Ancient Echoes

CHAPTER 11



Mongolia

“MICHAEL! MICHAEL! Wake up! Wake up!”

Michael heard Jianjun's voice, felt his assistant's hand shaking his shoulder, felt air so cold it numbed his teeth. He opened his eyes to see a blue sky.

He looked around amazed to be alive, then pushed away the sand that covered his body and sat up. Finally, he held his head, laid back down, and shut his eyes once more. The last thing he remembered, he had been inside the ger drinking, and then felt sleepy. A vague memory…Lady Hsieh calling him, drawing him outside…

He didn’t want to think about that, about her.

Now it seemed an entire caravan had marched over his body while a yak dung fire burned in his mouth. Airag did that to a man. Opening one eye at a time, he tried again. “What am I doing here?” he whispered.

“Good question. You tripped over me leaving the ger. Woke me up.” Jianjun’s hair stood on end, his face pale, and his eyes blood shot. He looked as bad as Michael felt. “You were sleep-walking. I tried to talk to you, stop you, but you kept going so I followed. We both fell, I guess. At least, I'm assuming we fell, and that's how we got down here. Way down here. I must have been knocked out or I was too tired to stay awake, because next thing I woke to the loud sound of my own teeth chattering. They're still chattering. It's freezing and—”

“Stop!” Michael pleaded, holding his aching head. “I get the picture.”

He rose unsteadily to his feet, and saw they were at the bottom of a steep drop. They were lucky they hadn't broken their necks in the fall.

After nearly thirty minutes and any number of tries, they climbed out of it. The sun was high, the sky clear, pale and ghostly, but the land....

Sand and dust lay everywhere, covered everything, and turned a grassy plain to a tan-hued ocean.

Michael made his way toward the camp's sand-covered gers on legs that felt shaky and weak.

No smoke billowed from the chimney, and no one moved around outside. An unnatural, eerie stillness had settled over the area. As much as Michael wanted to convince himself that Batbaatar and Acemgul might yet be sleeping off the liquor, or that they had already gone to the dig site to see how much damage had been done, he couldn't. A foreboding took hold and refused to let go.

He ran toward camp, cautiously at first, then faster.

As he got closer, his steps slowed and faltered. Jianjun, right behind him, did the same.

Two low mounds of sand were on the ground near the gers. Looking at the size and shape of them, his heart sank.

He went to one mound near the truck and with a gentle hand brushed away the sand. He shut his eyes, his worst fear confirmed.

Batbaatar.

Not far from him lay Acemgul's body, also covered with sand.

They'd been shot in the back of the head. Two executions.

Michael fell to his knees as he surveyed the horrifying scene, the startled, anguished death stares on the faces of men he had worked with for so many weeks, men who had become true and honest friends.

“What happened here?” Jianjun placed his hand on Michael’s shoulder. “Why kill these men? These good men?”

Michael didn't reply.

“If you hadn’t left, and I hadn’t followed you,” Jianjun said in a voice scarcely above a whisper, “could we have saved them? Or would we also be dead?”

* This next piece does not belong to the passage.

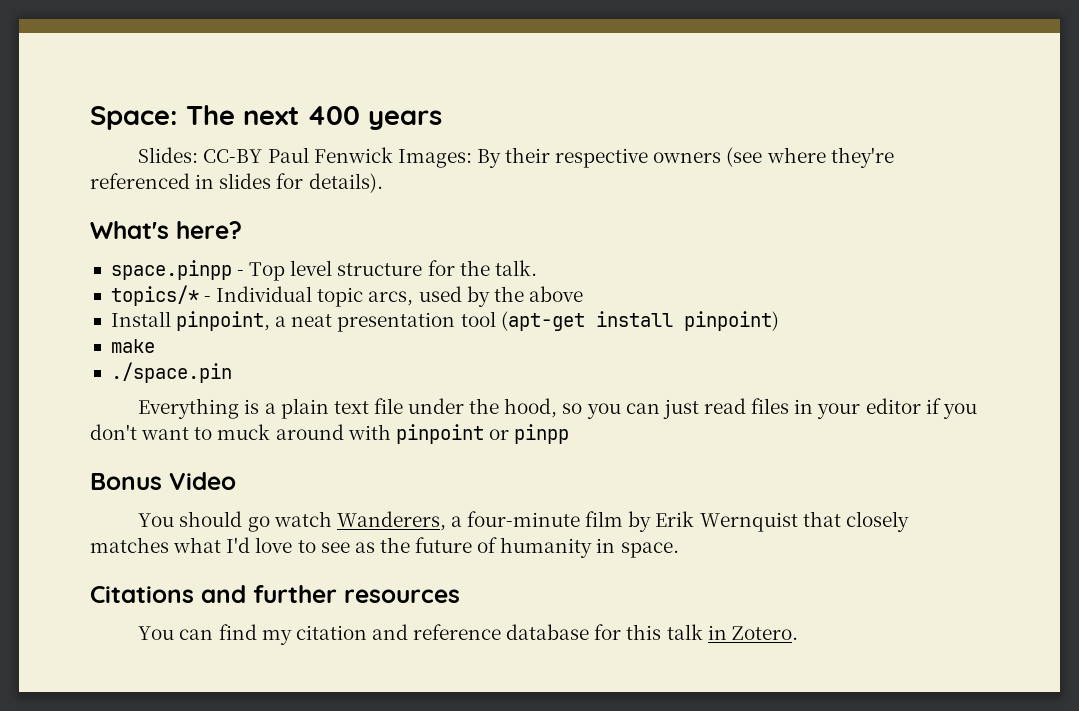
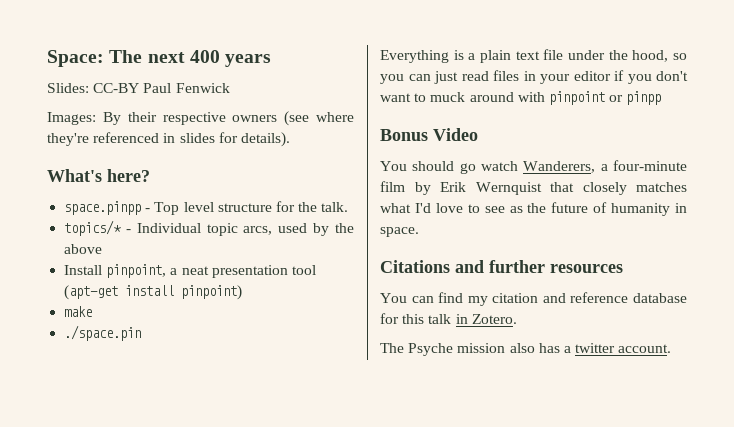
(393, 155) none -> (230, 88) //
(798, 633) none -> [380,343,672,356] // The Psyche mission also has a twitter account.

The question remained unanswered as, angry and sickened by the senseless deaths, Michael gazed in the direction of the dig. No tire tracks or other signs survived the storm, yet a suspicion, one he prayed wasn't true, formed.

He went to the truck, Jianjun silent beside him. Batbaatar had covered the hood with a tied-down tarp before entering the ger the day before to keep sand out of the engine. When Michael removed the tarp and cranked the key, the truck came to life.

Michael drove straight to the dig site. The storm should have completely buried it, but as he neared, what he saw infuriated him.

Someone had been here. Someone had dug into the pit and cleared any sand that had fallen into it. No, not someone—removing that much sand would have taken a small army!

Wordlessly, he jumped from the truck, searching for any sign of who had done this.

He scrambled down the ladder to Lord Hsieh's tomb. Everything connected with Lord Hsieh had been removed, but that meant little to him.

He hurried to the opening down to the lower level, and half-slid, half-fell into Lady Hsieh's chamber.

The coffin was gone.

Raw fury cut through him like a razor. Who did this, and why? With those questions, he made a resolution. He would find her again. He would find her and learn what all this meant. He would do it, no matter what it took.